Tagesordnungspunkt 27: Erste Beratung: Klimaschutz auch in Niedersachsen! - Antrag der Fraktion der SPD - Drs. 15/3718

Eingebracht wird der Antrag der Fraktion Bündnis 90/Die Grünen durch den Abgeordneten Janßen.

Herr Präsident! Meine Damen und Herren! Der Klimawandel ist kein Zukunftsszenario mehr; wir sind mitten drin. Uns steht ein Fenster von vielleicht 10 bis 15 Jahren offen, um energisch gegensteuern zu können. Verhindern können wir ihn

auch dann nicht. Wir müssen uns darauf einstellen, dass bis zum Ende dieses Jahrhundert die Temperatur günstigstenfalls um 2 º Celsius zunehmen wird. Um das zu erreichen, muss man allerdings auch etwas tun und darf nicht nur davon reden.

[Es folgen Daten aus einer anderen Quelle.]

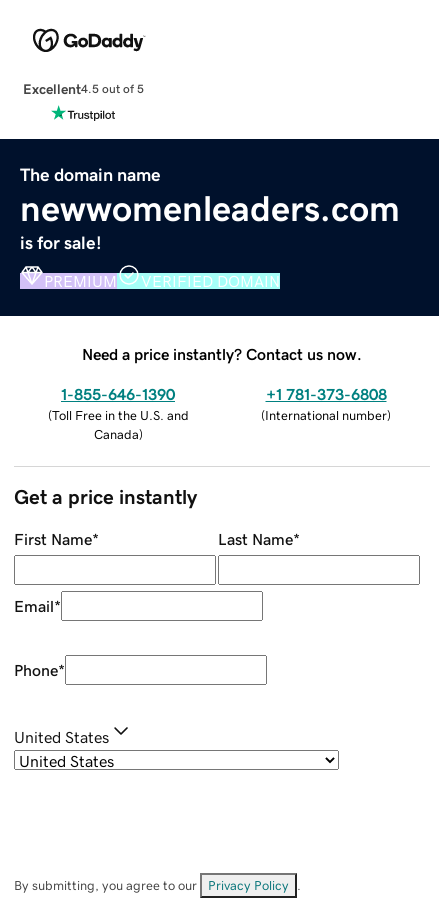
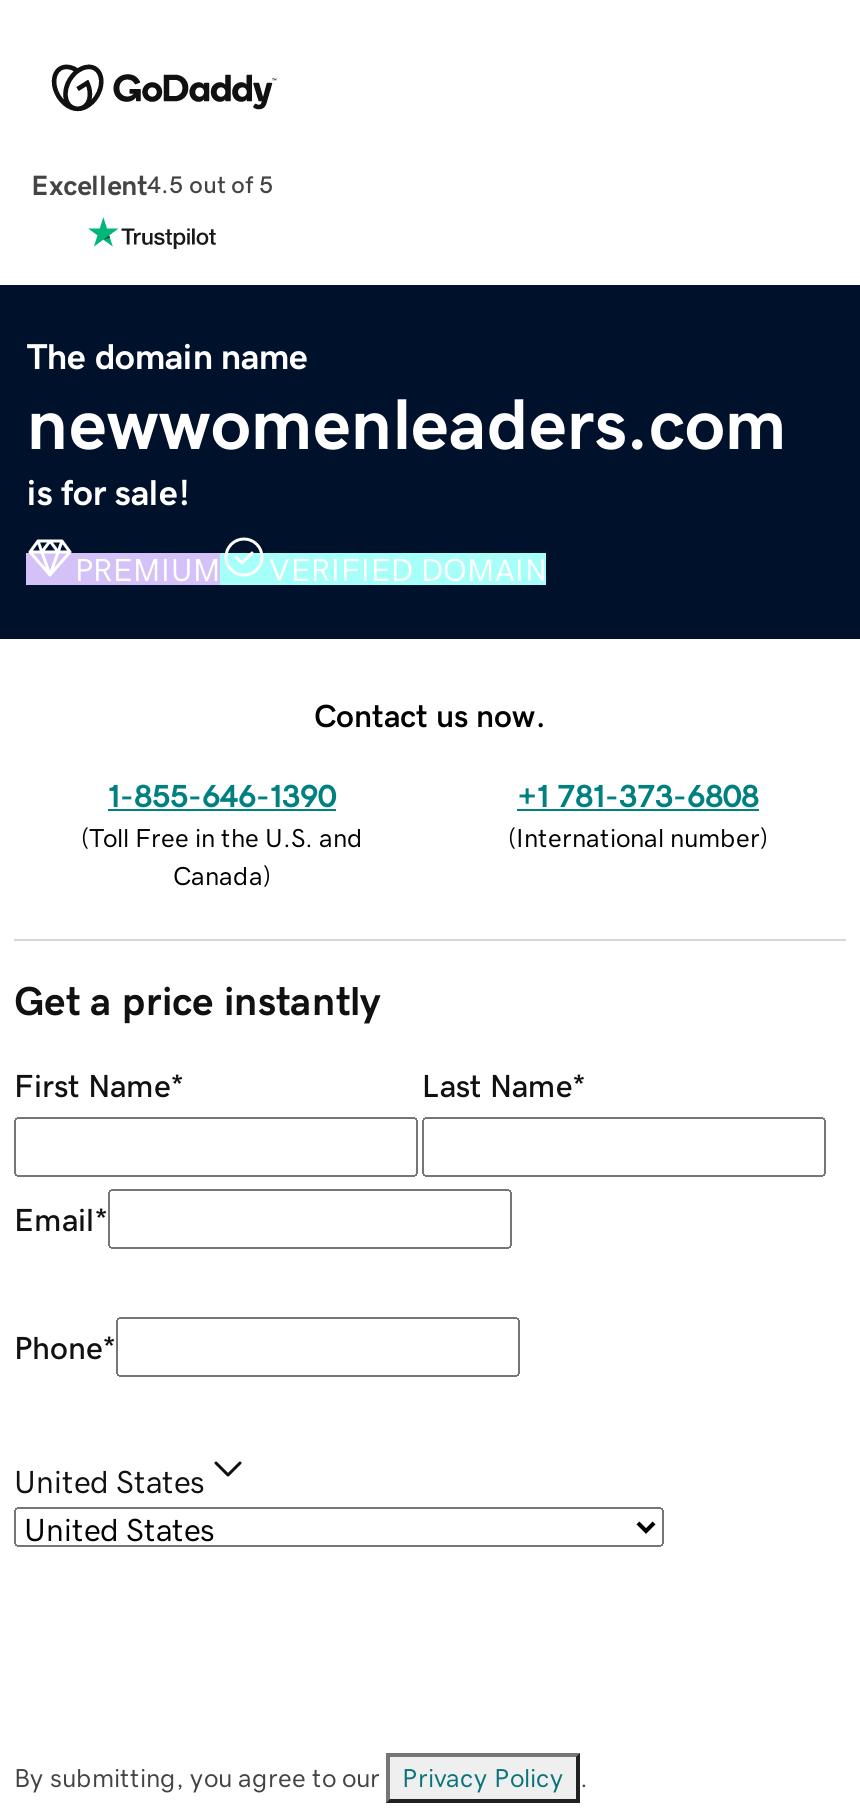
- Need a price instantly? Contact us now.
+ Contact us now.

Wir haben vorhin hier über einen Antrag von uns diskutiert, in dem es darum ging, was die Landesregierung im eigenen Wirkungskreis tun muss, um Vorbild zu werden. Bis jetzt ist es erbärmlich. Die Landesregierung redet von der Notwendigkeit, CO2-Freisetzungen zu vermeiden, regenerative Energien zu fördern usw. - heute Morgen auch wieder -, aber in der Realität passiert so gut wie nichts.

(Zustimmung bei den GRÜNEN)

Unsere zahlreichen Anträge zu diesem Thema haben Sie alle abgelehnt. Einige Beispiele kann ich gerne nennen: Förderung von Bioenergiedörfern - abgelehnt -, Auslobung eines Preises „Energiesparendste Kommune Niedersachsens“ - abgelehnt -, unsere Initiativen für den bedarfsabhängigen Gebäudeenergiepass - abgelehnt -, Klimainnovationsfonds - abgelehnt -, energetische Gebäudesanierung - bis jetzt abgelehnt.

(Anneliese Zachow [CDU]: Nein! Wir haben schon einen eigenen Antrag!)

Warten wir einmal ab, wie die Beratung dieses Antrages weitergeht.

Stattdessen erschweren Sie den Ausbau der erneuerbaren Energien, wo es nur geht. Ich erinnere an Ihren Abstandserlass für Windkraftanlagen oder an die hohen Gebühren für die Genehmigung von Windkraftanlagen. Bis zu 120 000 Euro kostet eine solche Genehmigung in Niedersachsen. Solche Gebührensätze sind in anderen Bundesländern undenkbar. Repowering, also der Ersatz kleiner Windkraftanlagen durch größere, bringen Sie so zum Stillstand.

(Christian Dürr [FDP]: Das liegt doch im Planungsbereich der Kommunen! Wir können doch nicht die Kommunen entmachten!)